In the present invention, the unlabeled sensor signals the mass on the sensor that changes in proportion to the conjugate of the analyte-capture recognition component, the resistance of the oscillator, the surface distortion due to the change in the charge distribution, the energy transfer, Measure as A surface plasmon resonance (SPR) sensor (Robert Karlsson et al., Journal of Immunological Methods, Vol. 145, Pages 229-240, 1990) showing each difference in light refraction according to the mass change of the conjugate on the sensor surface, Cantilever sensor (Hans-Jurgen Butt, Journal of Colloid and Interface Science, Vol. 180, Page 251-260, 1996) that senses resistance and charge distribution of the oscillator, evanescent sensor (RGEenink, etc. Analytica Chimica Acta, Vol. 238, Page 317-321, 1990), and nanosensors using nano-dimensional lines and intervals (Fengli Qu et al., Biosensors and Bioelectronics, Vol. 22, Pages 1749-1755, 2007) Etc. can be used as unlabeled sensors.
Further, the label sensor generates a signal in proportion to the conjugate of the analyte-capture recognition component, and after reacting the detection recognition component labeled with the label material additionally, the signal from the label material is detected. taking measurement.

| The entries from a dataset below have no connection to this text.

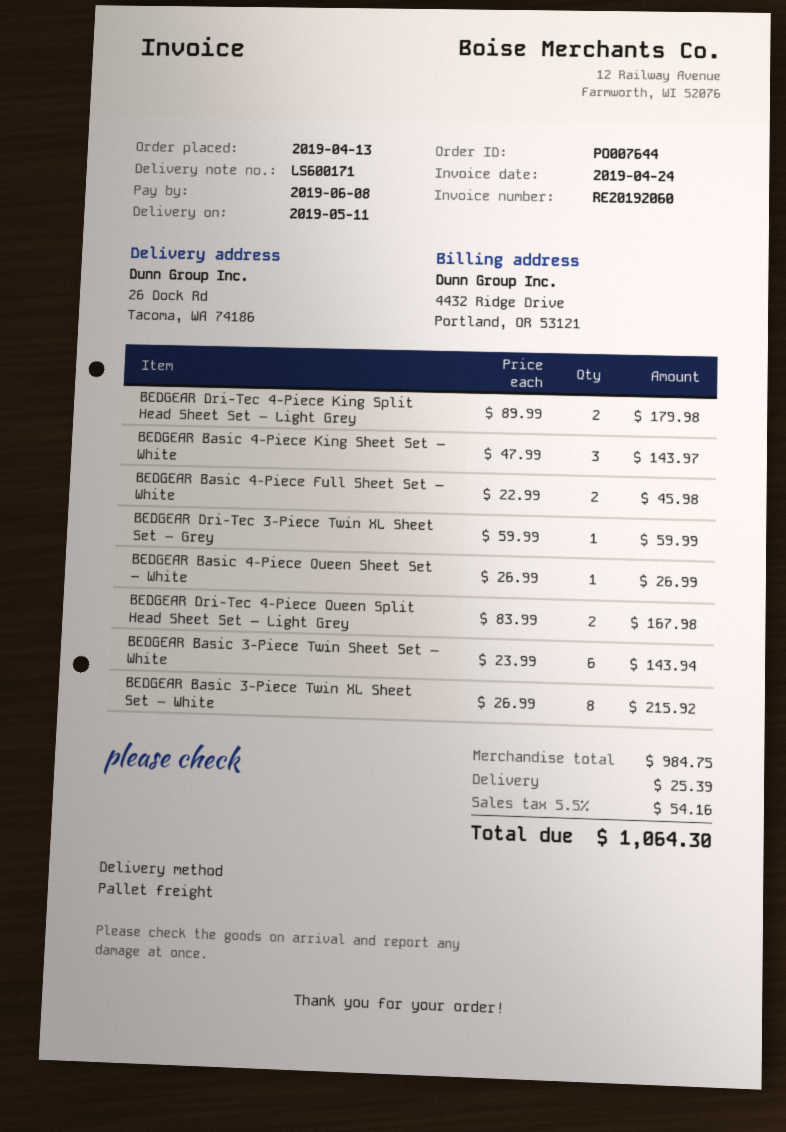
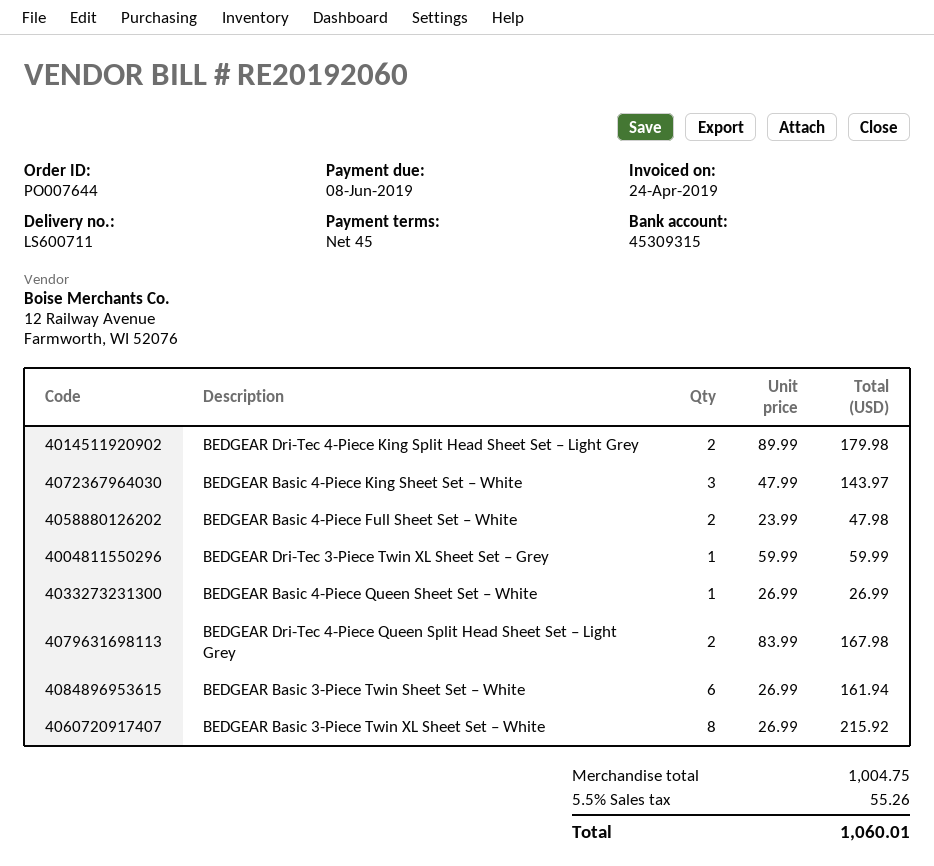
delivery note number: LS600171 -> LS600711
BEDGEAR Basic 4-Piece Full Sheet Set – White: 2 x 22.99 = 45.98 -> 2 x 23.99 = 47.98
BEDGEAR Basic 3-Piece Twin Sheet Set – White: 6 x 23.99 = 143.94 -> 6 x 26.99 = 161.94
subtotal: 984.75 -> 1004.75
shipping: 25.39 -> none
tax: 5.5% = 54.16 -> 5.5% = 55.26
total: 1064.30 -> 1060.01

In the present invention, the “detection recognition component” means a substance in which a labeling substance is physically or chemically bound and can specifically react with an analysis substance. Here, the position on the molecule of the analyte to which the detection recognition component reacts is different from the site to which the capture recognition component reacts, and both components can react simultaneously with the analysis material.
As a labeling substance that generates a signal, for example, a phosphor, a luminescent material, an enzyme, metal particles, plastic particles, magnetic particles and the like are used. A sensor that detects fluorescence, light emission, color development, electrochemistry, magnetic field, and the like generated from this can be used as a label sensor.
That is, when the unlabeled sensor is used, the analyte contained in the sample is continuously flowed into the system through the fluid channel, reacts with the capture recognition component, and when the labeled sensor is used, The analyte reacts in advance with the detection recognition component to which the labeling substance is bound, and then continuously flows into the system through the fluid channel to react with the capture recognition component.

In the real-time continuous detection apparatus of the present invention, the analysis site of the sample is divided by a semipermeable membrane 16 that can selectively transmit only the analyte 11 in the sample, and the surface of the sensor on which the capture recognition component 10 is fixed. The recognition reaction cell 17 is formed on the side.
When the labeling sensor 15 is used, the recognition reaction cell 17 traps and recycles the detection / recognition component 13 bound to the labeling substance 14 having a size that cannot pass through the semipermeable membrane 16 in the recognition reaction cell 17. It is characterized by.

Further, since the detection recognition component 13 in the recognition reaction cell 17 is also continuously recycled together with the capture recognition component 10, it has a reversible reaction characteristic.
Specifically, the analysis site of the sample can form a recognition reaction cell by dividing the surface side of the sensor on which the capture recognition component is fixed with a semipermeable membrane ((C) and (D) in FIG. 1), The analyte contained in the sample is small in size and is diffused and transmitted through the semipermeable membrane into the cell, but large impurities in the sample are filtered to contaminate the sensor surface. Can be prevented. The installation of such a recognition reaction cell also provides an effect of confining and recognizing a detection recognition component combined with a large-sized labeling substance in the cell, particularly in the case of a labeling analysis system ((D) in FIG. 1). To do.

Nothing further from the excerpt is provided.